Why don't they just switch back to the wired setup? Stupid bastards.

Sineed

The trouble is, their case is based entirely on the presence of symptoms when they are at school, and the absence of these same symptoms when they are at home.  Couple of points: could be something else at the school, and also, how many of these kids have wifi at home?  Lots of them, I'd wagar.

The way to test this is to turn off the wifi without telling anybody (ie, wiring up the computers on a wkend, assuming they aren't using laptops that they roam around with), and see if it makes a difference to the kids' symptoms.  If it doesn't, they'll have to look at something else.  Food in the cafeteria?  The presence of toxic mould?  It needs to be investigated in a systematic way rather than catering to people's fears through speculation.

Unionist

Yes, but, but, but, Sineed, but, but, what will Prof. Magda Havas do if it turns out that it's not wi-fi making these kids sick??

Would that cut into her [url=http://www.magdahavas.com/category/magda-havas-speaking-engagemetns/]spe... engagements[/url]?

Will she get fewer media interview requests via her [url=http://www.magdahavas.com/contact-magda-havas/]handy online fill-out form[/url]?
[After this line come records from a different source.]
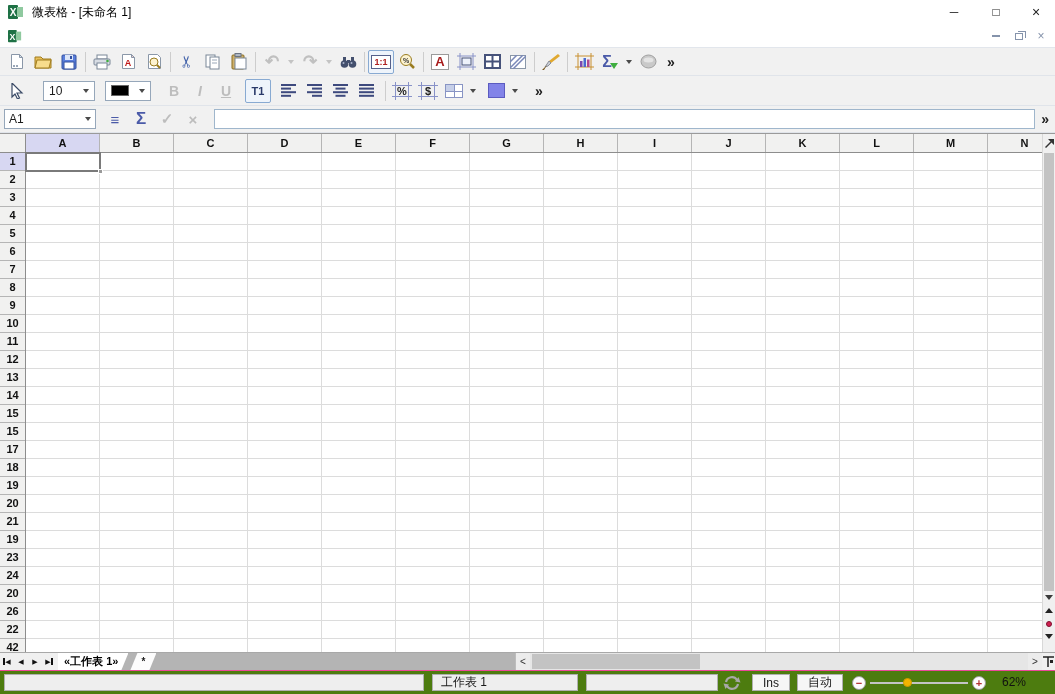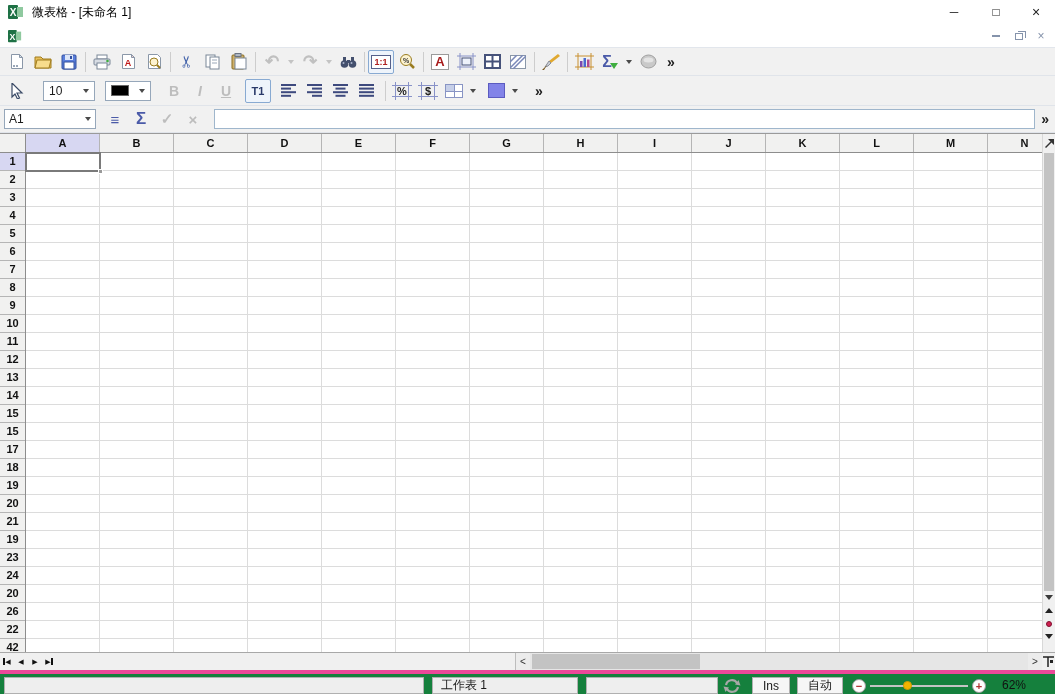--- a/index.html
+++ b/index.html
@@ -520,6 +520,10 @@
         <span class="bar"></span>
       </div>
   </div>
+  <div class="tabstrip">
+    <div class="sheettab">«工作表 1»</div>
+    <div class="startab">*</div>
+  </div>
   <div class="hscrollzone">
     <div class="hbtn">&lt;</div>
     <div class="htrack">

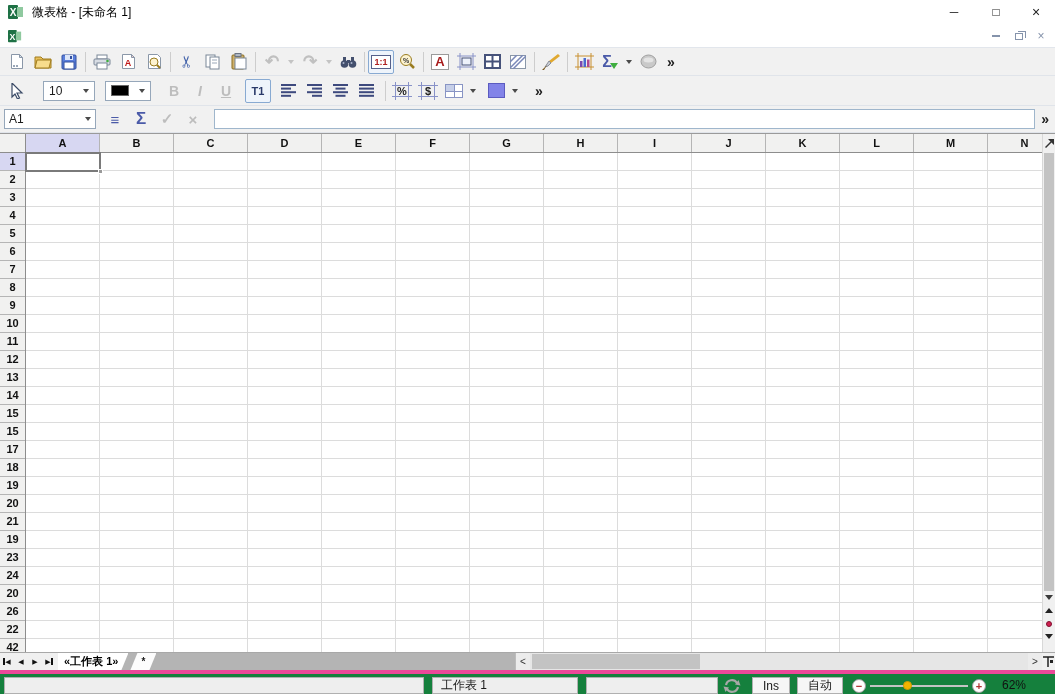--- a/index.html
+++ b/index.html
@@ -107,7 +107,7 @@
   .tab-corner { position: absolute; right: 0; top: 0; width: 13px; height: 17px; display: flex; align-items: center; justify-content: center; background: #f0f0f0; }
 
   
-  .statusbar { position: relative; height: 24px; background: #15803d; border-top: 4px solid #ec4899; font-size: 12px; }
+  .statusbar { position: relative; height: 24px; background: #4d7c0f; border-top: 1px solid #ec4899; font-size: 12px; }
   .sfield { position: absolute; top: 3px; height: 17px; border: 1px solid #b0b0b0; background: #eeeeee; display: flex; align-items: center; }
   .sf1 { left: 4px; width: 420px; }
   .sf2 { left: 432px; width: 146px; padding-left: 8px; }

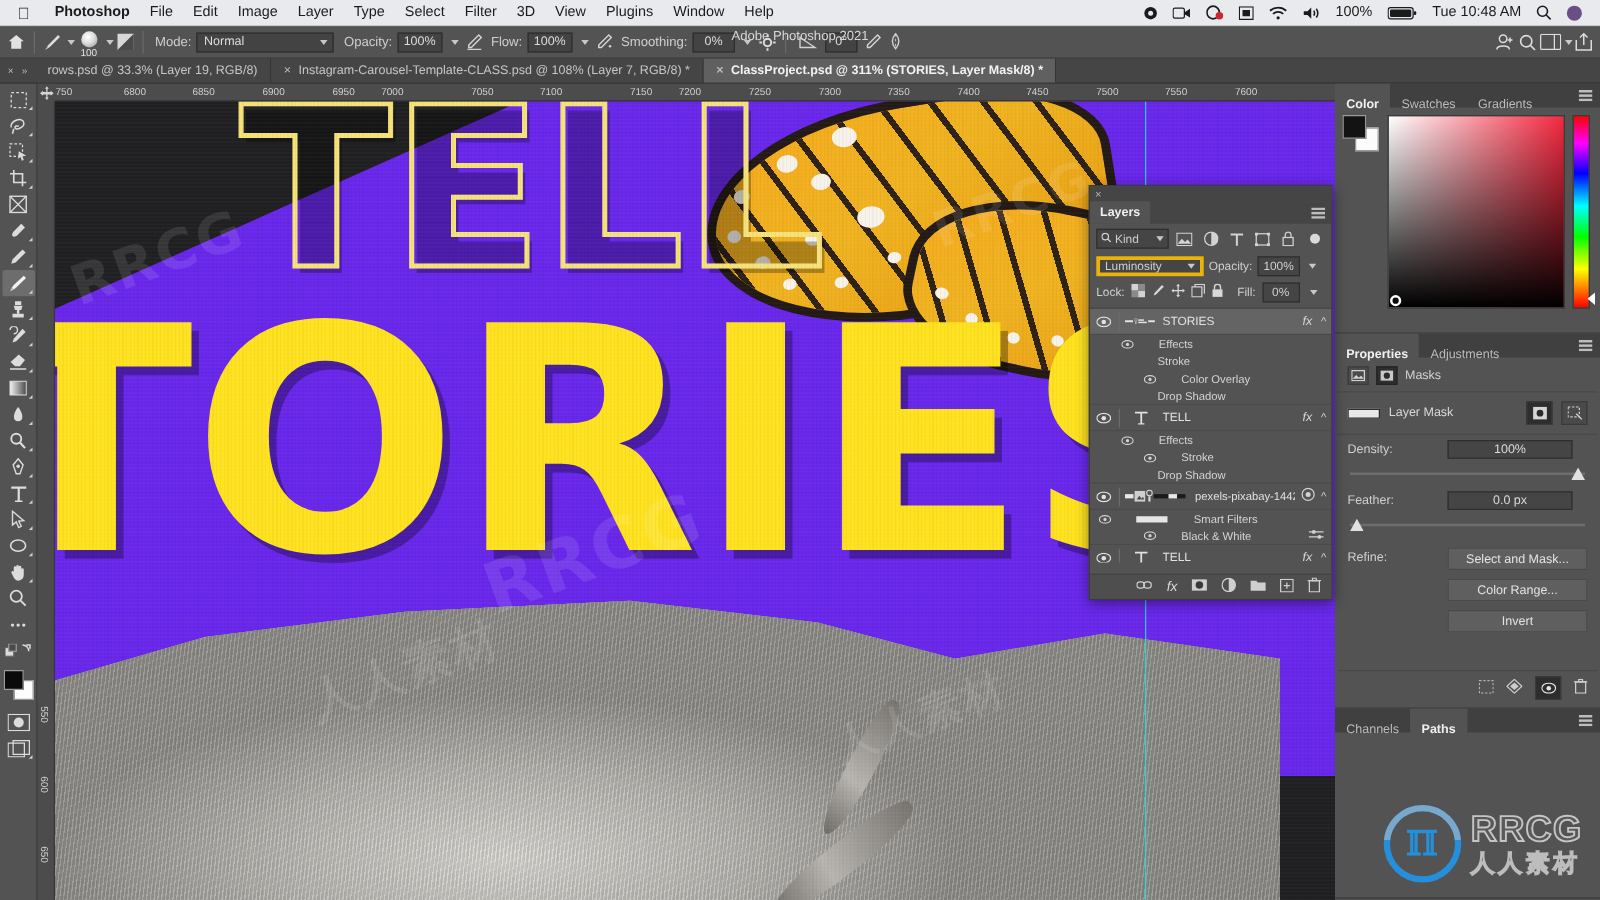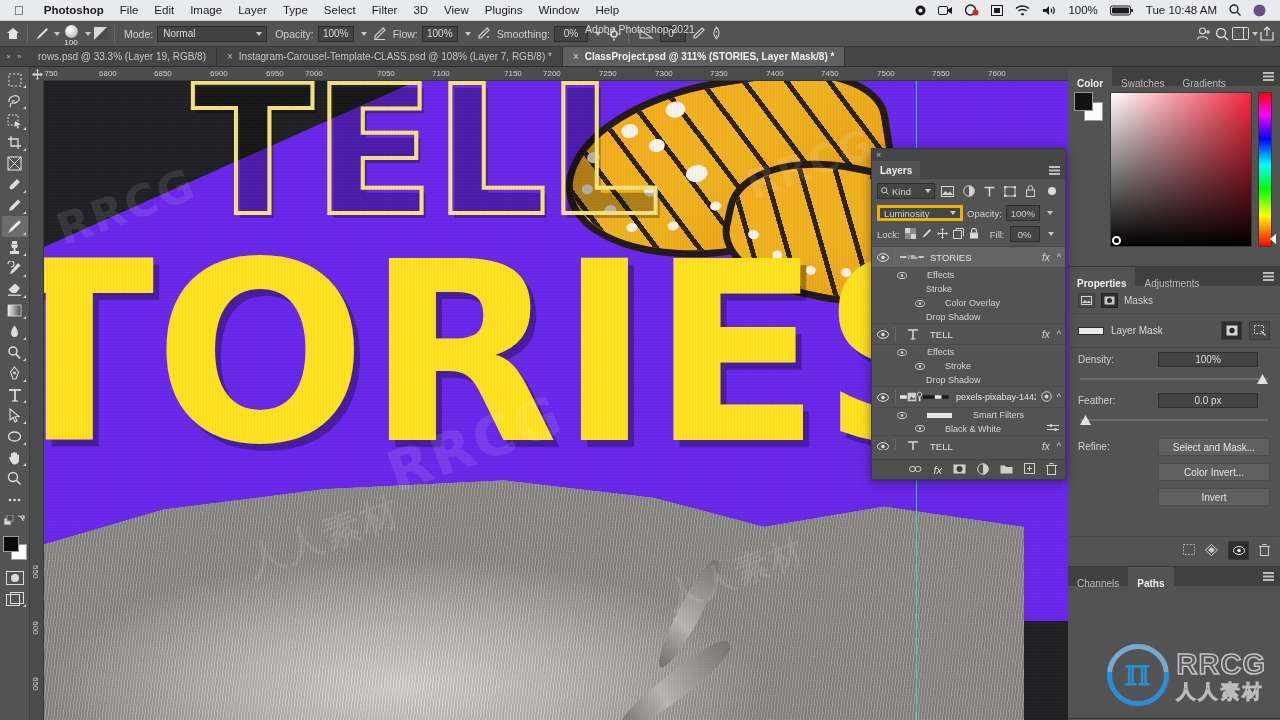--- a/index.html
+++ b/index.html
@@ -1143,7 +1143,7 @@
         </span>
         <span style="padding-right:4px;font-size:9px;color:#d2d2d2">^</span>
       </div>
-      <div class="subrow" style="padding-left:22px">
+      <div class="subrow" style="padding-left:4px">
         <span class="eye">
           <svg width="10" height="7" viewBox="0 0 10 7">
               <ellipse cx="5" cy="3.5" rx="4.5" ry="3" fill="none" stroke="#d2d2d2"></ellipse>

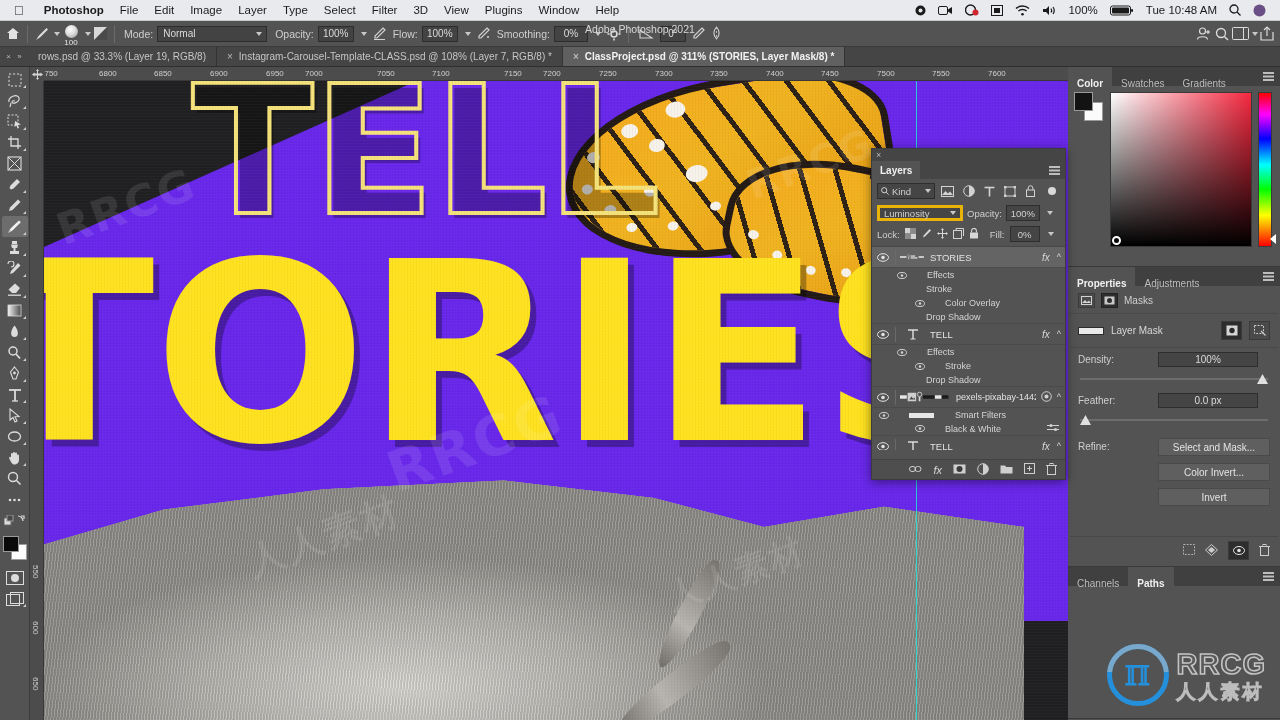--- a/index.html
+++ b/index.html
@@ -865,7 +865,7 @@
           <span style="width:72px;padding-top:3px">Refine:</span>
           <span style="display:flex;flex-direction:column;gap:7px;flex:1">
             <span class="wbtn">Select and Mask...</span>
-            <span class="wbtn">Color Invert...</span>
+            <span class="wbtn">Color Range...</span>
             <span class="wbtn">Invert</span>
           </span>
         </div>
Let's just take the wi-fi hypothesis as "proven" and move ahead with the cure!

 

remind remind's picture

Personally, I think minimalizing the possibility through ridicule and defamation of a woman speaking out about it being possible, is ridiculous, at best, but I concur with sineed, toxicity samples should be taken for moulds and asbestos to rule them out.

Caissa

personally, I think the reported symptoms sound like a normal reaction to school.

 

The symptoms, which also include memory loss, trouble concentrating, skin rashes, hyperactivity, night sweats and insomnia,

ETA: I'm expecting our oldest son to begin exhibiting many of these symptoms as the onset of school in September draws closer.

Fidel

What about asbestos? We mine it here in Canada for use all over the capitalist thirdworld. Or lead in paint? It only took 70 years or so before that was declared dangerous to human health. Nothing was done about tobacco for 50 years due to a lack of scientific connection to cancer and other health problems. [url=http://www.i-sis.org.uk/sapp.php]Precautionary principle[/url] Why not err on the side of human health instead of corporate profit for a change?

remind remind's picture

ya fidel nothing like trivializing is there?!

Unionist

remind wrote:

Personally, I think minimalizing the possibility through ridicule and defamation of a woman speaking out about it being possible, is ridiculous, at best,

I think it's important to debunk panic-mongers of all kinds and demand scientific study and proof. Do you realize you can't walk down the street of an urban area without being bombarded by microwaves? Should we "play it safe", as per Fidel, by eliminating technology until there's a 100-year test that proves it's "safe"? What about the electromagnetic fields surrounding hard-wired ethernet cables? "SAFE"? My eye.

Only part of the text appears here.